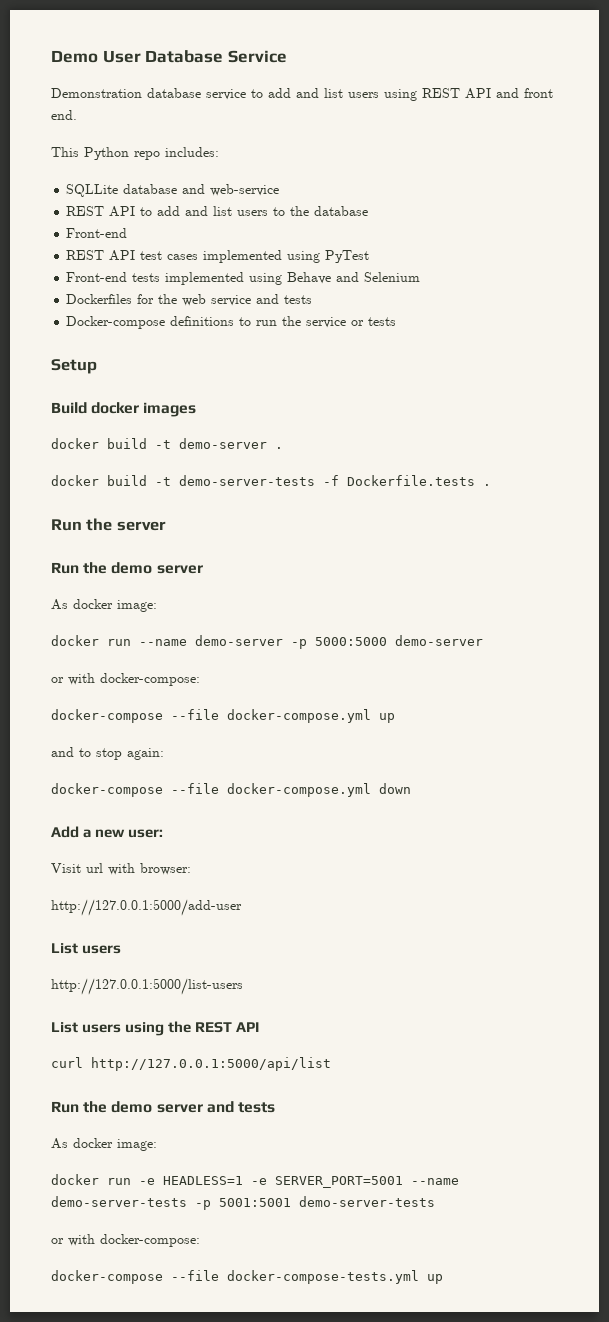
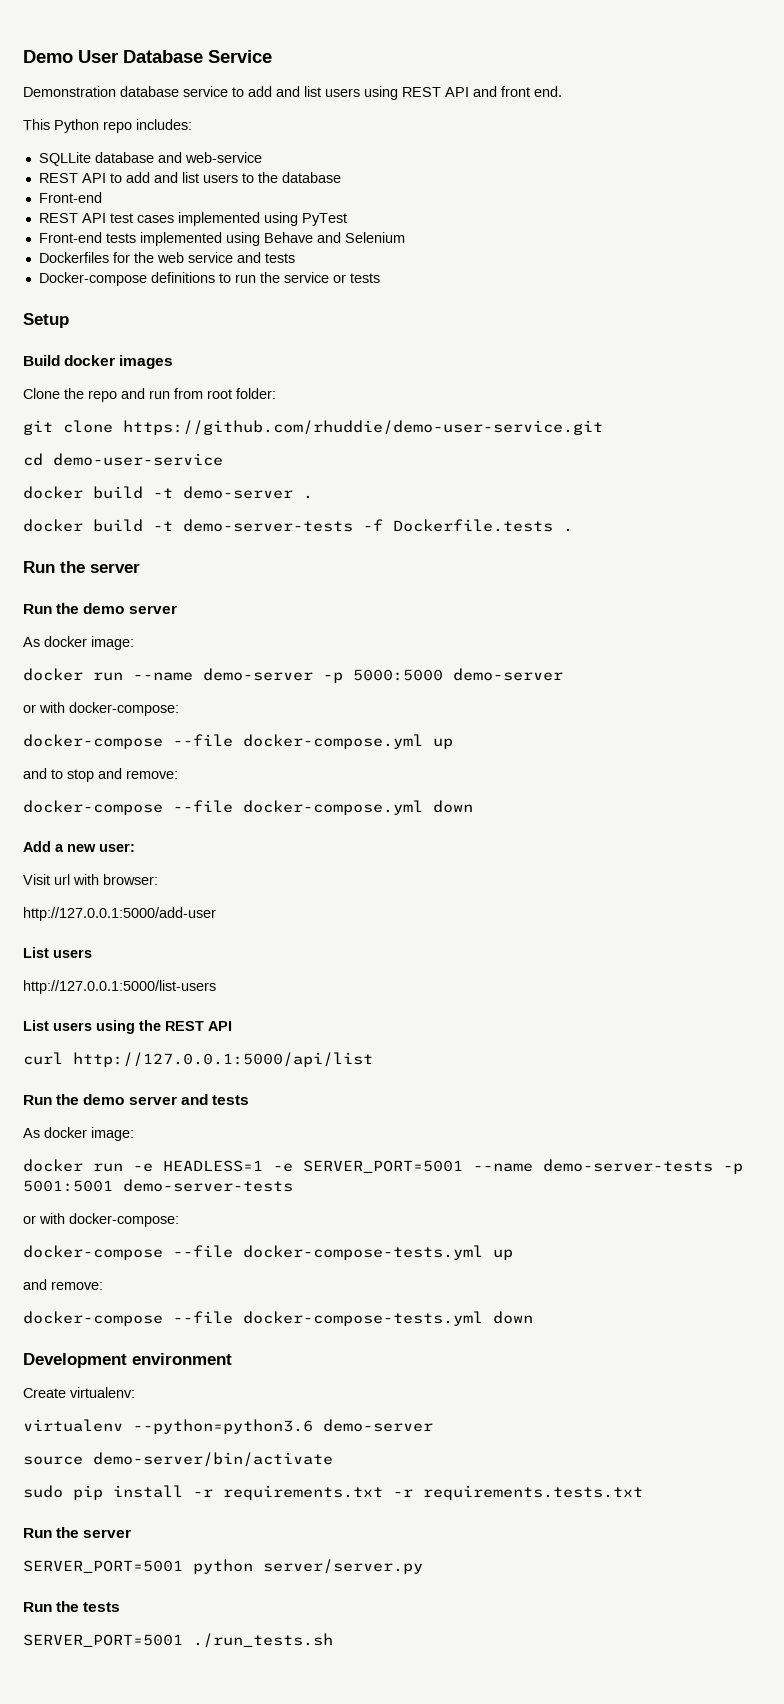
(197, 409) none -> [23,388,276,402] [23,420,603,435] [23,453,223,466] // Clone the repo and run from root folder: // git clone https://github.com/rhuddie/demo-user-service.git // cd demo-user-service
[127,748,164,760] again: -> [98,768,178,779] and remove:
(443, 1279) none -> [23,1279,103,1290] [23,1311,533,1326] [23,1353,232,1368] [23,1387,135,1398] [23,1419,433,1434] [23,1452,333,1467] [23,1485,643,1500] [23,1527,132,1538] [23,1559,423,1574] [23,1601,121,1612] [23,1633,333,1648] // and remove: // docker-compose --file docker-compose-tests.yml down // Development environment // Create virtualenv: // virtualenv --python=python3.6 demo-server // source demo-server/bin/activate // sudo pip install -r requirements.txt -r requirements.tests.txt // Run the server // SERVER_PORT=5001 python server/server.py // Run the tests // SERVER_PORT=5001 ./run_tests.sh

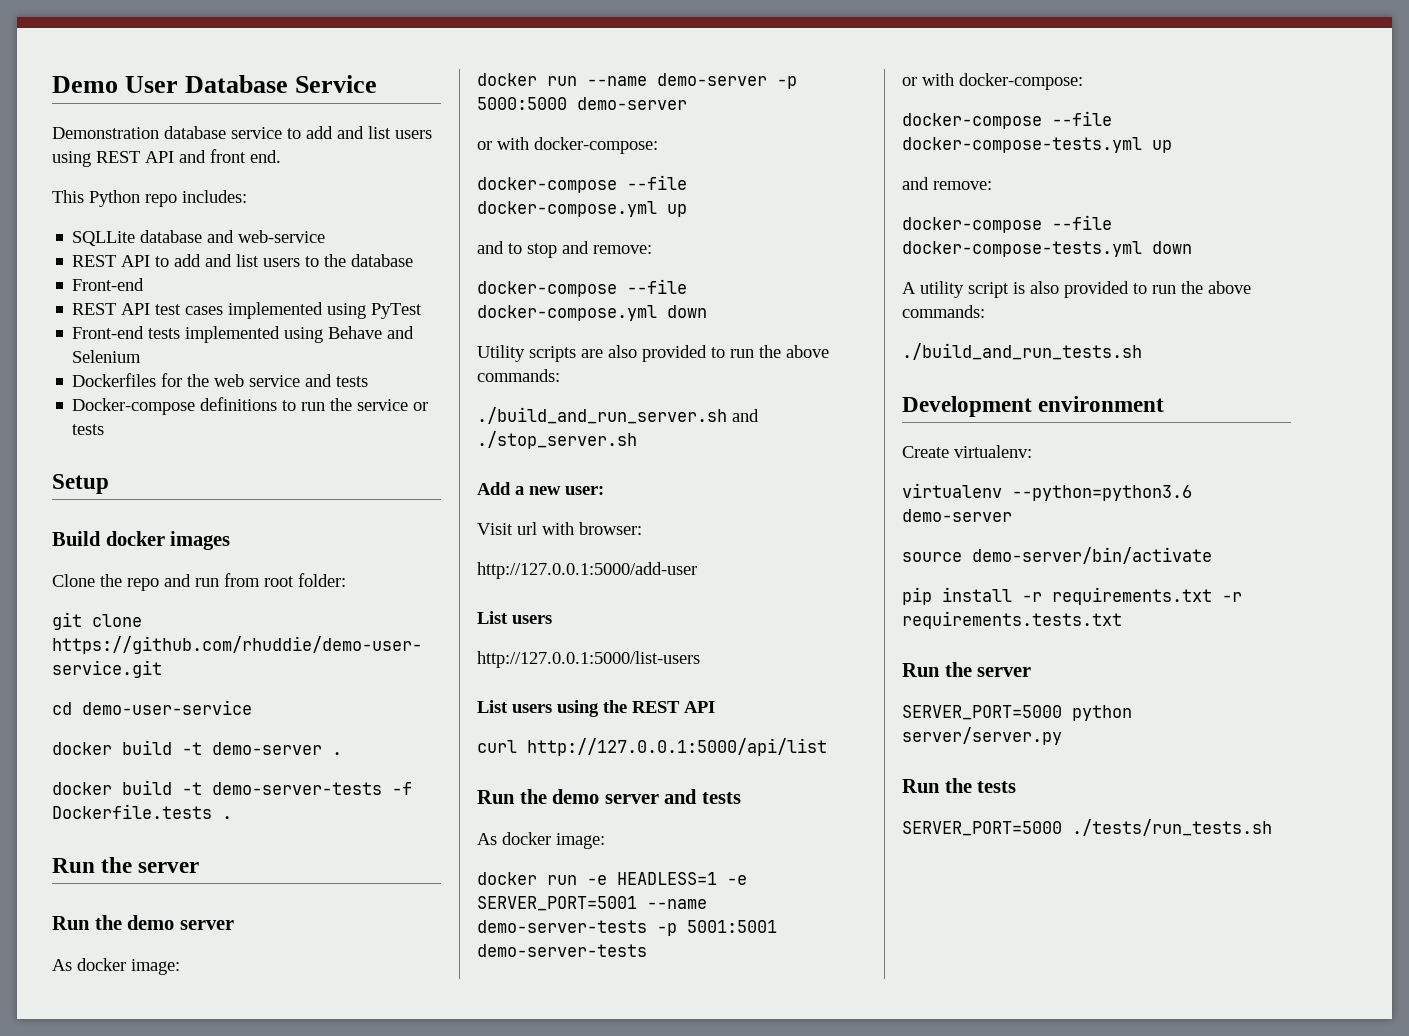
(473, 806) none -> [477,345,829,362] [477,369,560,382] [477,407,759,424] [477,431,637,449] // Utility scripts are also provided to run the above commands: // ./build_and_run_server.sh and ./stop_server.sh
(533, 1317) none -> [902,281,1251,298] [902,305,985,318] [902,343,1142,360] // A utility script is also provided to run the above commands: // ./build_and_run_tests.sh
[23,1485,63,1498] sudo -> (1212, 555) none
[23,1560,183,1573] SERVER_PORT=5001 -> [902,705,1062,720] SERVER_PORT=5000
[23,1633,333,1648] SERVER_PORT=5001 ./run_tests.sh -> [902,819,1272,836] SERVER_PORT=5000 ./tests/run_tests.sh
···
» **TASK STATEMENT**:
How many lines in the entries include "commands"? Only the number is wanted.

» **COMPLETED EXERCISE**:
2